(Beginning of RECORDS PROVIDED)

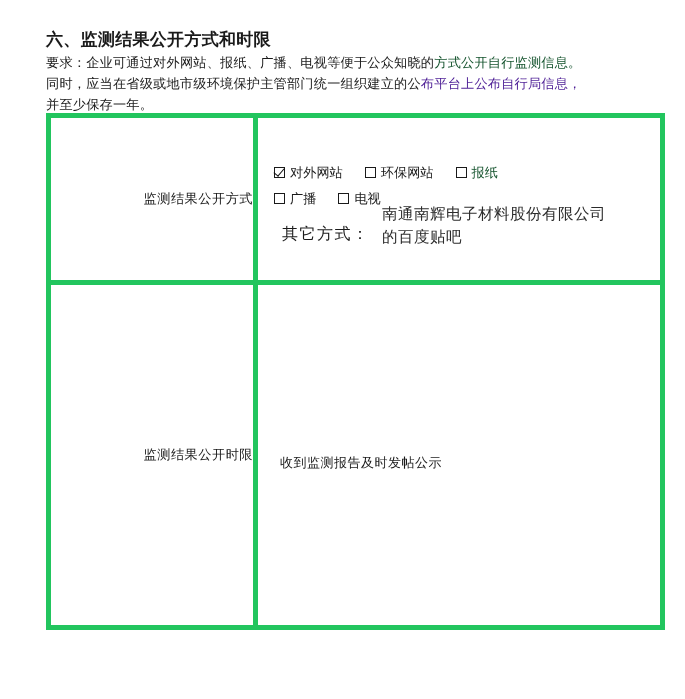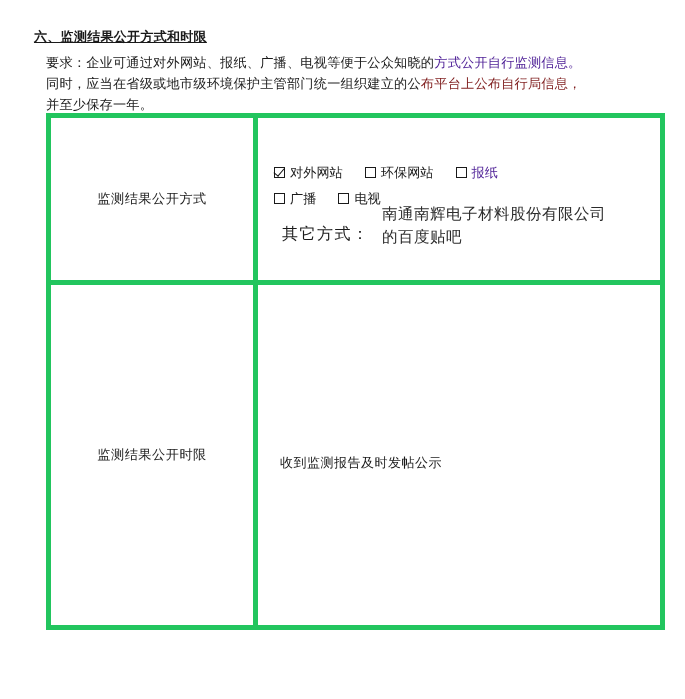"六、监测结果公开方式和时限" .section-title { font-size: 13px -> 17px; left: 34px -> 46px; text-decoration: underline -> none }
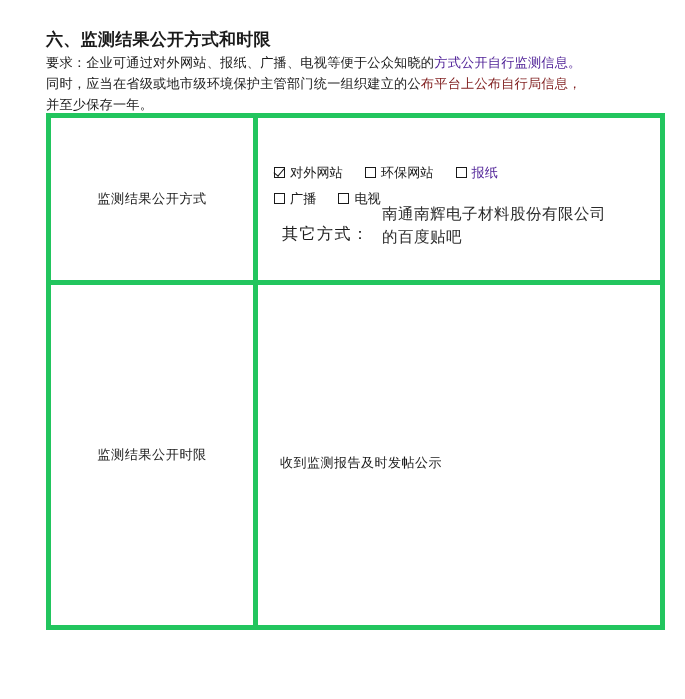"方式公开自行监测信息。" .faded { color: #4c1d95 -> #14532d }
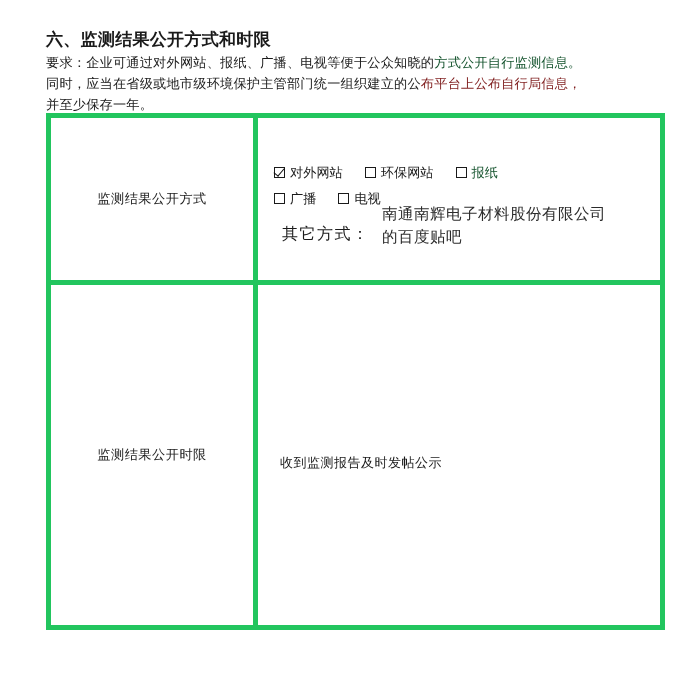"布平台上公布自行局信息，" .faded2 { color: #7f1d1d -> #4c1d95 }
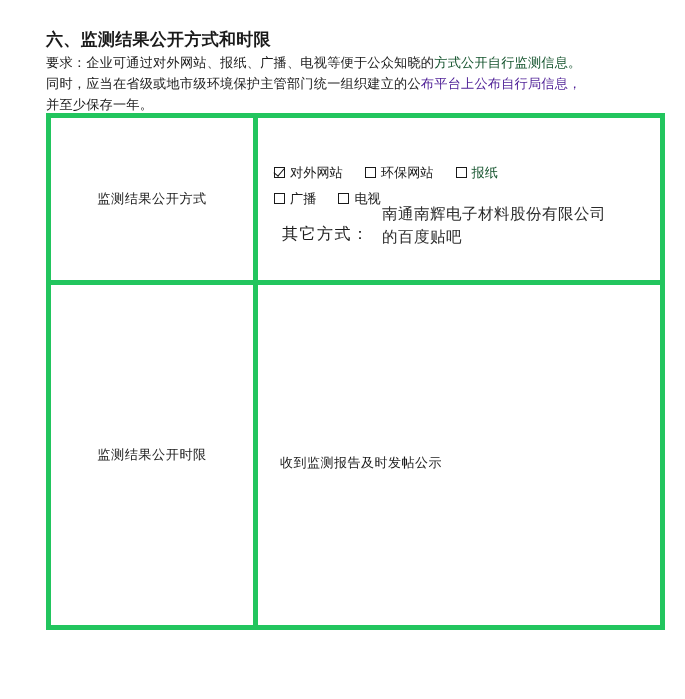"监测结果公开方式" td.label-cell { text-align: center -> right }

(End of RECORDS PROVIDED)
(Beginning of RECORDS PROVIDED)

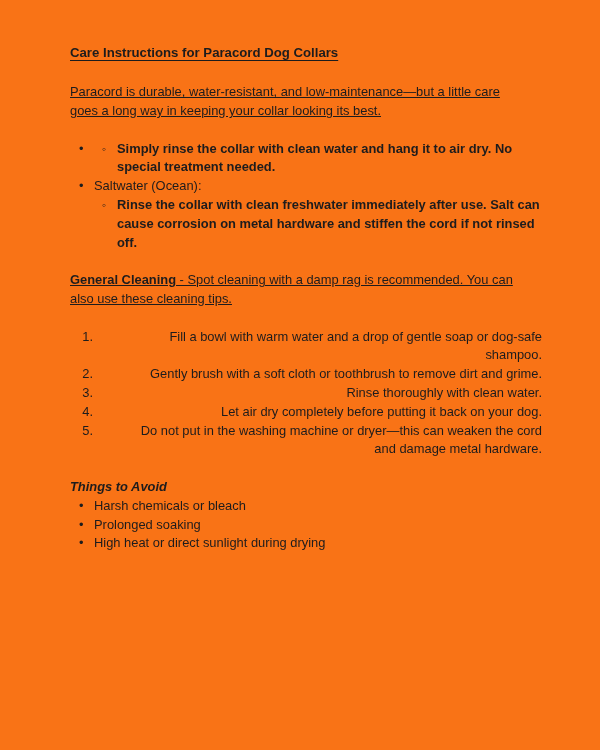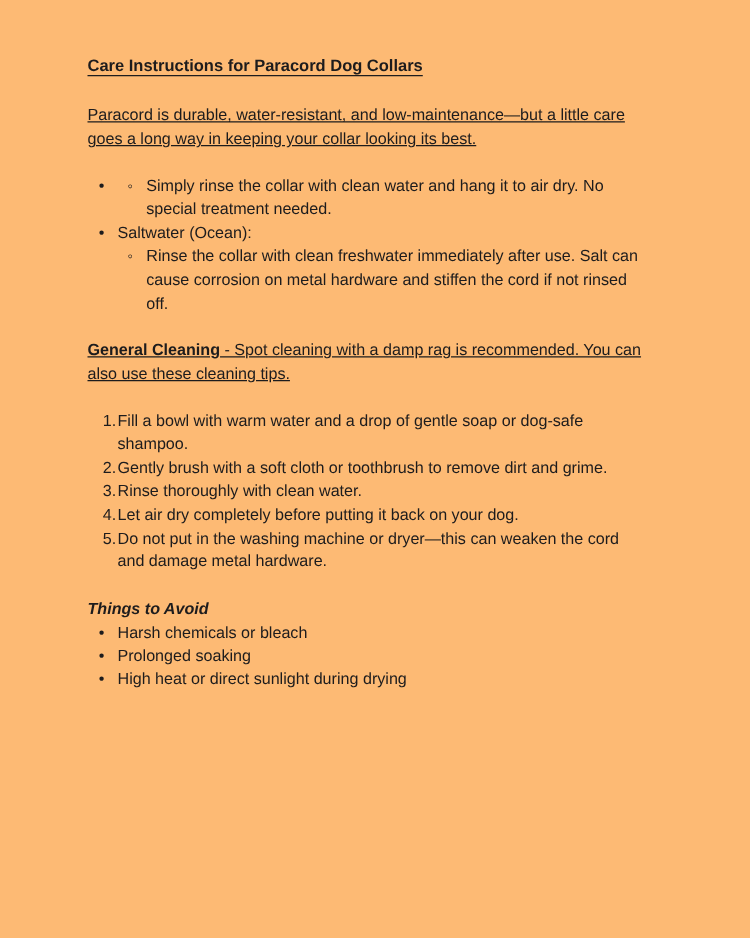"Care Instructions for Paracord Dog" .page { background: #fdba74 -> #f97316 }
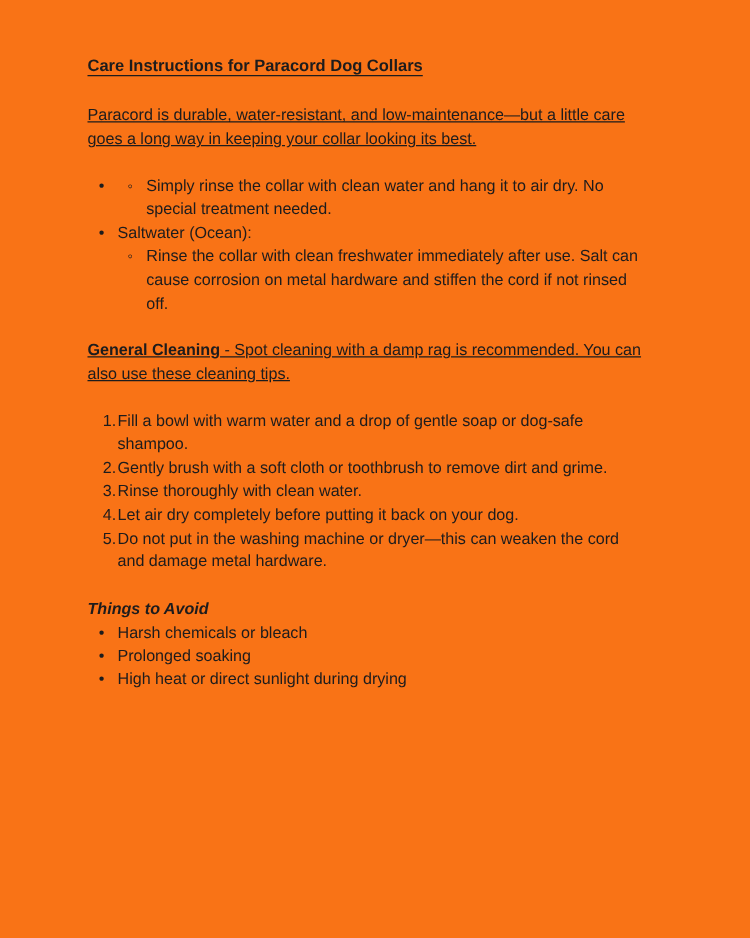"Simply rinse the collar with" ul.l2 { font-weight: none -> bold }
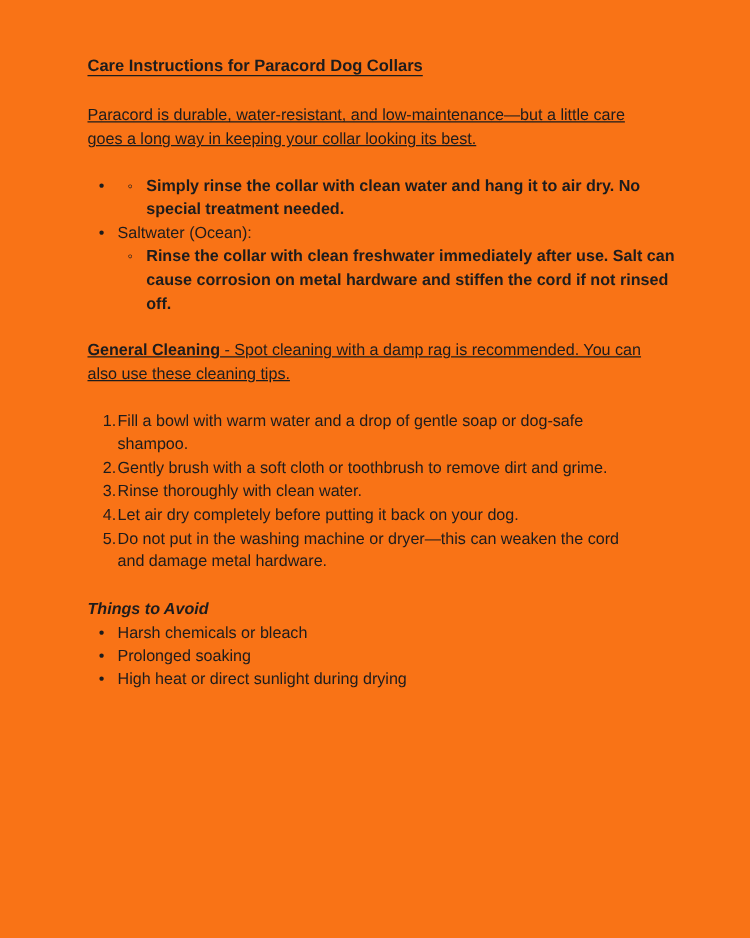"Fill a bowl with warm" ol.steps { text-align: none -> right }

(End of RECORDS PROVIDED)

Take the material above from the line bearing "color: #4c1d95 ->" through the line bearing "text-align: center ->" and write it out exactly, both end lines included. Pictures stay out.

## REPLY
"方式公开自行监测信息。" .faded { color: #4c1d95 -> #14532d }
"布平台上公布自行局信息，" .faded2 { color: #7f1d1d -> #4c1d95 }
"监测结果公开方式" td.label-cell { text-align: center -> right }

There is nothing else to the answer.